This post shows a simple NiFi dataflow and tries to demonstrate some of the elements of creating a NiFi workflow including adding and connecting processors, attributes and properties. This simple NiFi dataflow takes files from an input directory and routes them to different folders depending on the file name.
Configure NiFi and Docker Compose
In this example I’m using NiFi with docker compose to configure NiFi, and set up a volume mount so we can easily see and manipulate files visible to NiFi.
This is the docker-compose file I’m using:
version: "3" services: zookeeper: # the configuration manager hostname: zookeeper:3.5 container_name: zookeeper image: zookeeper:3.5 environment: - ALLOW_ANONYMOUS_LOGIN=yes nifi: image: apache/nifi:1.9.2 ports: - 8181:8080 # Unsecured HTTP Web Port volumes: - .:/home/nifi environment: - NIFI_WEB_HTTP_PORT=8080 - NIFI_CLUSTER_IS_NODE=true - NIFI_CLUSTER_NODE_PROTOCOL_PORT=8082 - NIFI_ZK_CONNECT_STRING=zookeeper:2181 - NIFI_ELECTION_MAX_WAIT=1 min nifi-registry: image: apache/nifi-registry:0.5.0 ports: - 18080:18080
This docker-compose configuration includes a volume mount from the current directory to ‘/home/nifi’. We’ll be using this directory for input and output of files.

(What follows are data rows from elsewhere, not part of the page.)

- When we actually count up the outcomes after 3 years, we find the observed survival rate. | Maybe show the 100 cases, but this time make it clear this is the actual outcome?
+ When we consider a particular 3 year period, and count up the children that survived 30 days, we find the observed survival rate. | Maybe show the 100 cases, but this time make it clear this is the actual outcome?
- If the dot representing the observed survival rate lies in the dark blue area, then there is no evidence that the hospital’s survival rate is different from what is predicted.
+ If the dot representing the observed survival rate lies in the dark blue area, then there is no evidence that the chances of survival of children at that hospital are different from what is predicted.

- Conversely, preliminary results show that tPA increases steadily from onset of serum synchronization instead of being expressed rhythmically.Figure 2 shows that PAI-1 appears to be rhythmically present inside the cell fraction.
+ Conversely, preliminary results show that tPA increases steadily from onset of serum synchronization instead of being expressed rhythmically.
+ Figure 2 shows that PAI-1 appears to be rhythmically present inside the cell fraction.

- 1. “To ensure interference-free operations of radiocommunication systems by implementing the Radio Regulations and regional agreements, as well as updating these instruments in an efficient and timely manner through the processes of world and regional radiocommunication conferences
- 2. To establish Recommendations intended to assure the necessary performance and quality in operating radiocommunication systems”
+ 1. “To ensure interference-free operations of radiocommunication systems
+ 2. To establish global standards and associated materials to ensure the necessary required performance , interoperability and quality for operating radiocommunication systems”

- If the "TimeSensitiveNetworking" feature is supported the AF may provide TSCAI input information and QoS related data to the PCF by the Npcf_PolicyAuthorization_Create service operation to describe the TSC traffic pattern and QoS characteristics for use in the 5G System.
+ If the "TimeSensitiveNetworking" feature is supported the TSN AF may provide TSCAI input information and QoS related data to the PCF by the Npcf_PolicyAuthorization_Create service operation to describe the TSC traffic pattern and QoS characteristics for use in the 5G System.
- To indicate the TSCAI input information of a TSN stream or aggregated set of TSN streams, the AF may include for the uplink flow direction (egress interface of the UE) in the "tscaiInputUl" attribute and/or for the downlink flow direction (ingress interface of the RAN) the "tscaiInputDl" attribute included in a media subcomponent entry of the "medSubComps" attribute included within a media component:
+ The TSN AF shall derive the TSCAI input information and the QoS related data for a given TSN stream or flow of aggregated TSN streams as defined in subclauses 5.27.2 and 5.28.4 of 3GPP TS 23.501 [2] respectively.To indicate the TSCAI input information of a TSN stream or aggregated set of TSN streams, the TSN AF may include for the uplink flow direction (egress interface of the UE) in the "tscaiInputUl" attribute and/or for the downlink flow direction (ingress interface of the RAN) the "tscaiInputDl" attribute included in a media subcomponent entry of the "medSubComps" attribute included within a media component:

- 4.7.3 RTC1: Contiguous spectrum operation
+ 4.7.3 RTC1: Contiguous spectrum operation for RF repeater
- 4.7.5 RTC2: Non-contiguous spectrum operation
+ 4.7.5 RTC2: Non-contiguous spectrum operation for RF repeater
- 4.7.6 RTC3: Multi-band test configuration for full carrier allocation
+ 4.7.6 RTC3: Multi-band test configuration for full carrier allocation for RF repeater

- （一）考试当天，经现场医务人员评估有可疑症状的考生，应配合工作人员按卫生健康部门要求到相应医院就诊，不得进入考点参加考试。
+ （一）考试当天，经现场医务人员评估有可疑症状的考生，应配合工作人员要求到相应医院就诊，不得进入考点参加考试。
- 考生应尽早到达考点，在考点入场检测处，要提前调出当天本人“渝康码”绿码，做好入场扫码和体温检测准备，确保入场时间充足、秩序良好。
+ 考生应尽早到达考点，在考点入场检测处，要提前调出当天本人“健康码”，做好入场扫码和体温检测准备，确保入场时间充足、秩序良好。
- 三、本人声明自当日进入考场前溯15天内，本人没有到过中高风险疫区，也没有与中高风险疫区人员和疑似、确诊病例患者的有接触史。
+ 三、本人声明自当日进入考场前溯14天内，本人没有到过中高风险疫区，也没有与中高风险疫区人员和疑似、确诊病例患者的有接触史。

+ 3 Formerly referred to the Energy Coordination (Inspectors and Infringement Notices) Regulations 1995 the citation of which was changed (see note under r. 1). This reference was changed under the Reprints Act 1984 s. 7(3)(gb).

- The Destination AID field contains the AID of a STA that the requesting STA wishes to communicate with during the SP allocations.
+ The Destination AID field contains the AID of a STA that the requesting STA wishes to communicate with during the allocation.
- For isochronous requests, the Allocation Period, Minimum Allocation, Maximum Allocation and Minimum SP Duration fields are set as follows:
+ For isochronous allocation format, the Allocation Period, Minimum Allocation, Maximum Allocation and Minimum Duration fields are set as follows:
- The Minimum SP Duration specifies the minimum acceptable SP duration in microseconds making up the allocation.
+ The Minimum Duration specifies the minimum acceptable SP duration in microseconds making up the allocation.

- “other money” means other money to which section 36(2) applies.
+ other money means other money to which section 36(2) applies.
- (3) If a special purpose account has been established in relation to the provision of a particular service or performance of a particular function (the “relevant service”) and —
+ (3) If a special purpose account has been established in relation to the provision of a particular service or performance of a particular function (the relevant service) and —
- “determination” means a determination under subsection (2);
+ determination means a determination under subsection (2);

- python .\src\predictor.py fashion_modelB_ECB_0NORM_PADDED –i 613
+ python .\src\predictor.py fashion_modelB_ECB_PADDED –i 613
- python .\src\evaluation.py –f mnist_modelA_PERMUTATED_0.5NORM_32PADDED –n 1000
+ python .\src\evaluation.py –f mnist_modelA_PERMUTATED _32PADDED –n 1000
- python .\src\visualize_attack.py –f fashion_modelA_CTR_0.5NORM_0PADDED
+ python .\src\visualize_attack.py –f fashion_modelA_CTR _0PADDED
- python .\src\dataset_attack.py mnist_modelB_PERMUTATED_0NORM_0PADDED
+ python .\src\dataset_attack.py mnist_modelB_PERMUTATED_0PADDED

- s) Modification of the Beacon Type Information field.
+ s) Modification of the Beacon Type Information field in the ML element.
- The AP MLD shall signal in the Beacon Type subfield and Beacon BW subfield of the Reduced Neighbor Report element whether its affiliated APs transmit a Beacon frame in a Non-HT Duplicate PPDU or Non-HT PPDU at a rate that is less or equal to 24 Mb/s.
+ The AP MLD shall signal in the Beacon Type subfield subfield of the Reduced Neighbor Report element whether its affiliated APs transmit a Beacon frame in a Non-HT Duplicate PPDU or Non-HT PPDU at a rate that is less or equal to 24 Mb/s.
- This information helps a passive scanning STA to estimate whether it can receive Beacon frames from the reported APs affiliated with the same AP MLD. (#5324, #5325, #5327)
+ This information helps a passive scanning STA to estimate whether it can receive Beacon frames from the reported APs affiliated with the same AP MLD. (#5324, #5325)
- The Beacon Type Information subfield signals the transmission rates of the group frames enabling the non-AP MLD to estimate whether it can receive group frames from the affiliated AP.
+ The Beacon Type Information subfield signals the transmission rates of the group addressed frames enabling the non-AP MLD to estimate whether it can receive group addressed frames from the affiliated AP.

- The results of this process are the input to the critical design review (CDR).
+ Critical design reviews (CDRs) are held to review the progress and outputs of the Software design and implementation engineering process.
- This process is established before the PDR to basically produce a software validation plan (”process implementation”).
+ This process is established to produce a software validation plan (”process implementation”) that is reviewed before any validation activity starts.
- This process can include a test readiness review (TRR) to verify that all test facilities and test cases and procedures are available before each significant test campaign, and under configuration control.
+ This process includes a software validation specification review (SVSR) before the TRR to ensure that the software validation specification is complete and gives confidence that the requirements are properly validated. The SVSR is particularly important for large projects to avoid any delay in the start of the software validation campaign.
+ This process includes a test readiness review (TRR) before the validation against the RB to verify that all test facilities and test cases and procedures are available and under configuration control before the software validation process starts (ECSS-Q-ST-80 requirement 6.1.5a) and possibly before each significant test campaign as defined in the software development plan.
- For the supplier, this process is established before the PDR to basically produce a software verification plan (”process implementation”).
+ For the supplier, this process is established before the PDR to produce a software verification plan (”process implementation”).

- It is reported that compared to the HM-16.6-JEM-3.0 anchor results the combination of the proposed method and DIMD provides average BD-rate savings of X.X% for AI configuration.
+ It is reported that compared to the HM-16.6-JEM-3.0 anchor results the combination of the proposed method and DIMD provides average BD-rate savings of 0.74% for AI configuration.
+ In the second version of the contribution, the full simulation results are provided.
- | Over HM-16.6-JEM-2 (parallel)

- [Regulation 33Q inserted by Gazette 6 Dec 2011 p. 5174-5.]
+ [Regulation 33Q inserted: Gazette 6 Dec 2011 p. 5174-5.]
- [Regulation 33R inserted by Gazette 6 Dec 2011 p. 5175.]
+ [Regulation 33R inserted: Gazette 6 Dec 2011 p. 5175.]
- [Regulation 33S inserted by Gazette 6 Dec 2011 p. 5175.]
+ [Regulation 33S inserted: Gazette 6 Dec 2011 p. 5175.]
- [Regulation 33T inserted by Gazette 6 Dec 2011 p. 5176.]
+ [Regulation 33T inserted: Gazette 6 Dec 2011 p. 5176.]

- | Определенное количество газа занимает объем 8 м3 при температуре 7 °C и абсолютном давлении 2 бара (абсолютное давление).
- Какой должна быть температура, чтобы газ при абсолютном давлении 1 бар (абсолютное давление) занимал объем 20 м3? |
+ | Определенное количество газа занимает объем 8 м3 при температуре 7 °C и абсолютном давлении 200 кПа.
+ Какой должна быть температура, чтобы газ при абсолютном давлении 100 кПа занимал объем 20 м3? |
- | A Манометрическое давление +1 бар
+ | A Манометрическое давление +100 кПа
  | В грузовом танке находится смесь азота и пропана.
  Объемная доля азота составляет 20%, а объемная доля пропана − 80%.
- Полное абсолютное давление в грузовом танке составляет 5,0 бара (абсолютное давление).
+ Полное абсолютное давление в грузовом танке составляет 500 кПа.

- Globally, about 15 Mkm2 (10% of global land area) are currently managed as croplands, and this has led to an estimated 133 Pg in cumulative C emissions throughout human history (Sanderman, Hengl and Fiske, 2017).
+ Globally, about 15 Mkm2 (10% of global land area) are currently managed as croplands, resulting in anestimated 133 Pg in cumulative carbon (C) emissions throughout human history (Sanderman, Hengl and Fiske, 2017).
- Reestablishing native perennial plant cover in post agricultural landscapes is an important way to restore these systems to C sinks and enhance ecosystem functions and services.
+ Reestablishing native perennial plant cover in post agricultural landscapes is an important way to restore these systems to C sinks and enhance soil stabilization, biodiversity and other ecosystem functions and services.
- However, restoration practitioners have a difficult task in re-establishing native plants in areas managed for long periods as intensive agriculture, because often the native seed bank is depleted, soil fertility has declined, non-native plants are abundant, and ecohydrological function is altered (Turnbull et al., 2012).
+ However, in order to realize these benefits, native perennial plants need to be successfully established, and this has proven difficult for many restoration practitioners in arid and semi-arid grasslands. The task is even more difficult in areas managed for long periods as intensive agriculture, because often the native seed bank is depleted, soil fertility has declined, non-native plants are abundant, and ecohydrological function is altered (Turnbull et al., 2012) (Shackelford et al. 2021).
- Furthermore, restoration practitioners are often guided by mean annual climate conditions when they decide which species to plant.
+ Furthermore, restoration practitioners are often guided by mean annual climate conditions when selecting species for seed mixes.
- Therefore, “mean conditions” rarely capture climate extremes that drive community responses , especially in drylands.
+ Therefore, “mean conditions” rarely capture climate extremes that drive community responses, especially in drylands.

For the example to work, create an ‘input’ file inside the same directory as the docker-compose file.
Run this configuration with this command:
Create a simple NiFi dataflow
Get file and put file
To start with this simple NiFi dataflow example will just move any file placed in an ‘input’ directory to an ‘output’ directory.
Read the NiFi documentation on processors if you are not sure about how to add one to a dataflow.
The ‘get File’ and the ‘put File’ processors have been joined with a queue. To get the processors to work, we need to update their configuration.
For get file we need to specify the input directory. In this case it is the ‘input’ directory we created when we were setting up the example. If you haven’t done this already, you need to make an ‘input’ directory in the same location as the ‘docker-compose.yaml’ you are using.
For the PutFile processor we need to specify where the files should be moved to. In this example we set it to an ‘output’ directory in the same location as the docker-compose file.
The properties are also set to replace any files where there is a naming clash, and to create any missing output directories.
Try Out the Dataflow
The GetFile and PutFile processors should now be configured so that if you add a file to the ‘input’ directory, it will be moved to the ‘output’ directory.
Right click on the background of the data flow and click ‘Start’ to make sure that all the processors are running, and try to add a file to the ‘input’ directory.
Route On attribute
To add some more sophistication to this simple NiFi dataflow, we will use the NiFi processor ‘route on attribute to route files differently depending on file name. We will route ‘green files’, ‘red files’ to different folders. We will also set up a default route for files which don’t fit the either ‘red’ or ‘green’.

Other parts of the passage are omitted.